Supplied records -
★ ★ ★ ★

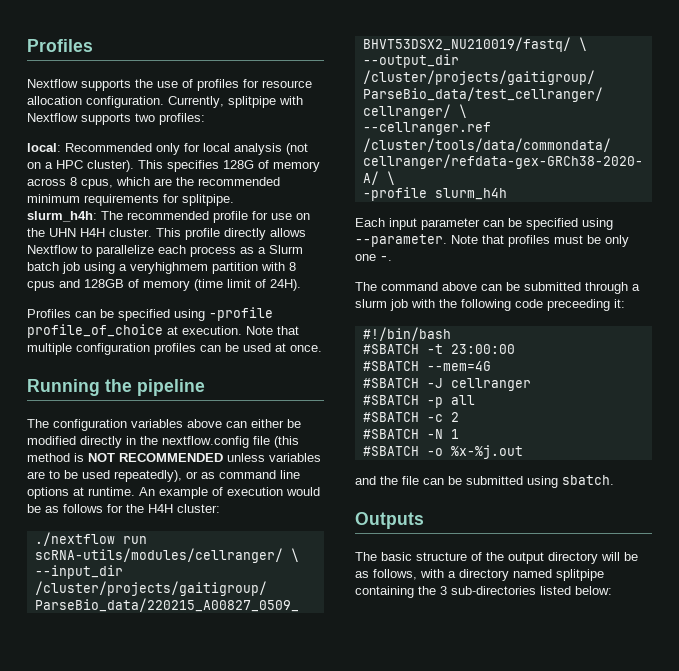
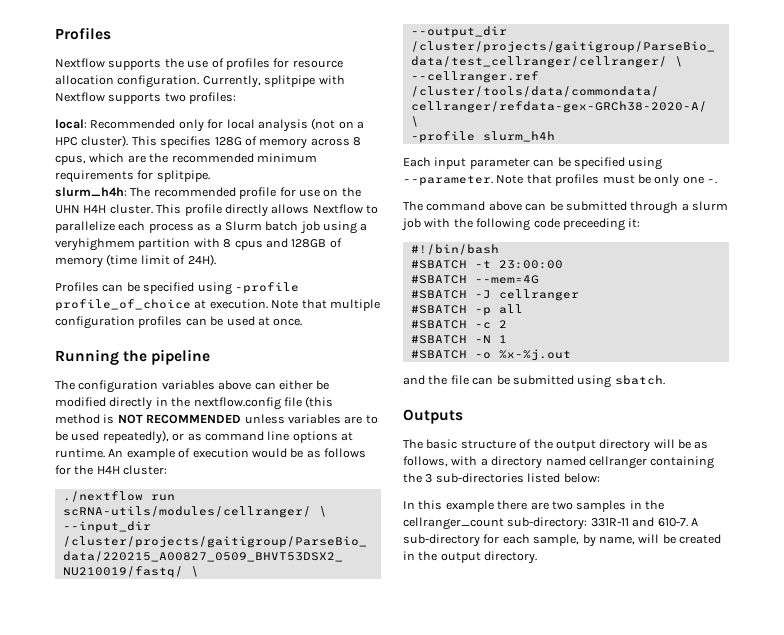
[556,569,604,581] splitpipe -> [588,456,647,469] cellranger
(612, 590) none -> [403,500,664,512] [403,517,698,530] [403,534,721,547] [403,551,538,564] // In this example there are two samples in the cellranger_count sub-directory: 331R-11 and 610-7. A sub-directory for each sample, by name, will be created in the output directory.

★ ★ ★ ★

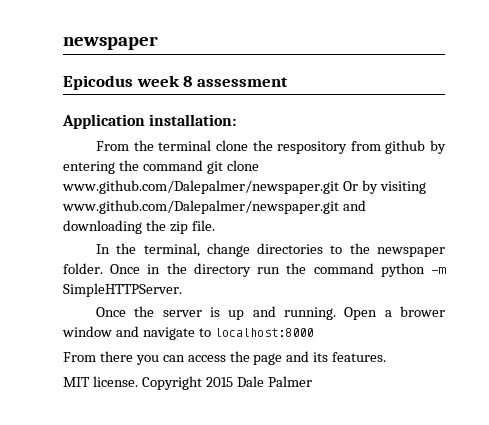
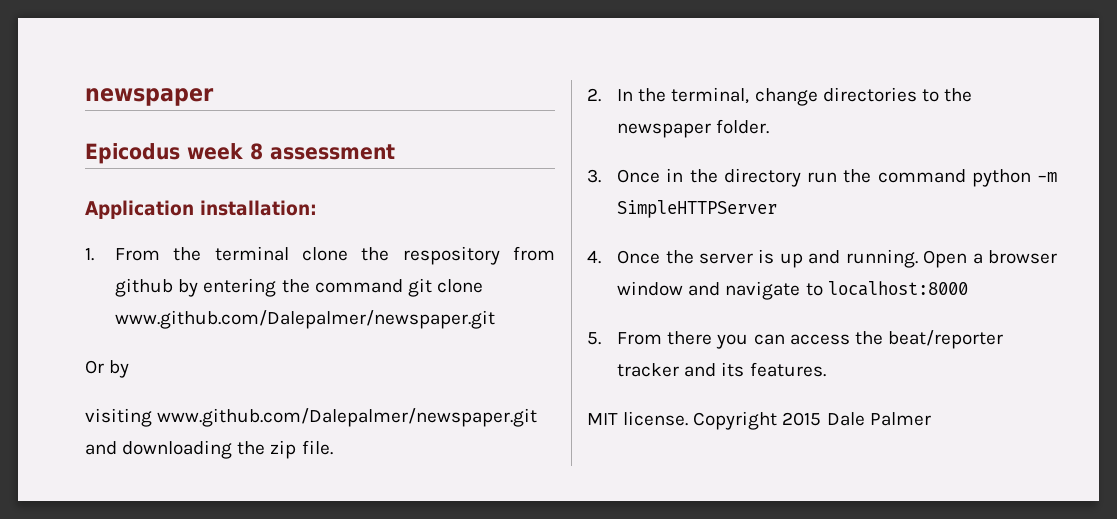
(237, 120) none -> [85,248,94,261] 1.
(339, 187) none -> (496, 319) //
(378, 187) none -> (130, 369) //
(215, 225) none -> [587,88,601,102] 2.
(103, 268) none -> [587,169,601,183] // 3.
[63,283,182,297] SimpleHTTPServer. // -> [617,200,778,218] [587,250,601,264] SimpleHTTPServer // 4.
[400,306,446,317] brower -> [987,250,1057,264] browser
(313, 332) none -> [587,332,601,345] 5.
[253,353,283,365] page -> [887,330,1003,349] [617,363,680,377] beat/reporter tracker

★ ★ ★ ★

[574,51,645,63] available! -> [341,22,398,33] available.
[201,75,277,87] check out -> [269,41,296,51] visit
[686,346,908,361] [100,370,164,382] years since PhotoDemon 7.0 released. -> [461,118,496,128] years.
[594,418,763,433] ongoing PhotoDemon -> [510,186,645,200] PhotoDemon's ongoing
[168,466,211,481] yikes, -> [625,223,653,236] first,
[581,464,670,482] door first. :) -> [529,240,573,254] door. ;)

★ ★ ★ ★

From the line that has "[201,75,277,87] check out" through the line that has "[581,464,670,482] door first.", copy every line exactly as it appears above, and leave out all others.

[201,75,277,87] check out -> [269,41,296,51] visit
[686,346,908,361] [100,370,164,382] years since PhotoDemon 7.0 released. -> [461,118,496,128] years.
[594,418,763,433] ongoing PhotoDemon -> [510,186,645,200] PhotoDemon's ongoing
[168,466,211,481] yikes, -> [625,223,653,236] first,
[581,464,670,482] door first. :) -> [529,240,573,254] door. ;)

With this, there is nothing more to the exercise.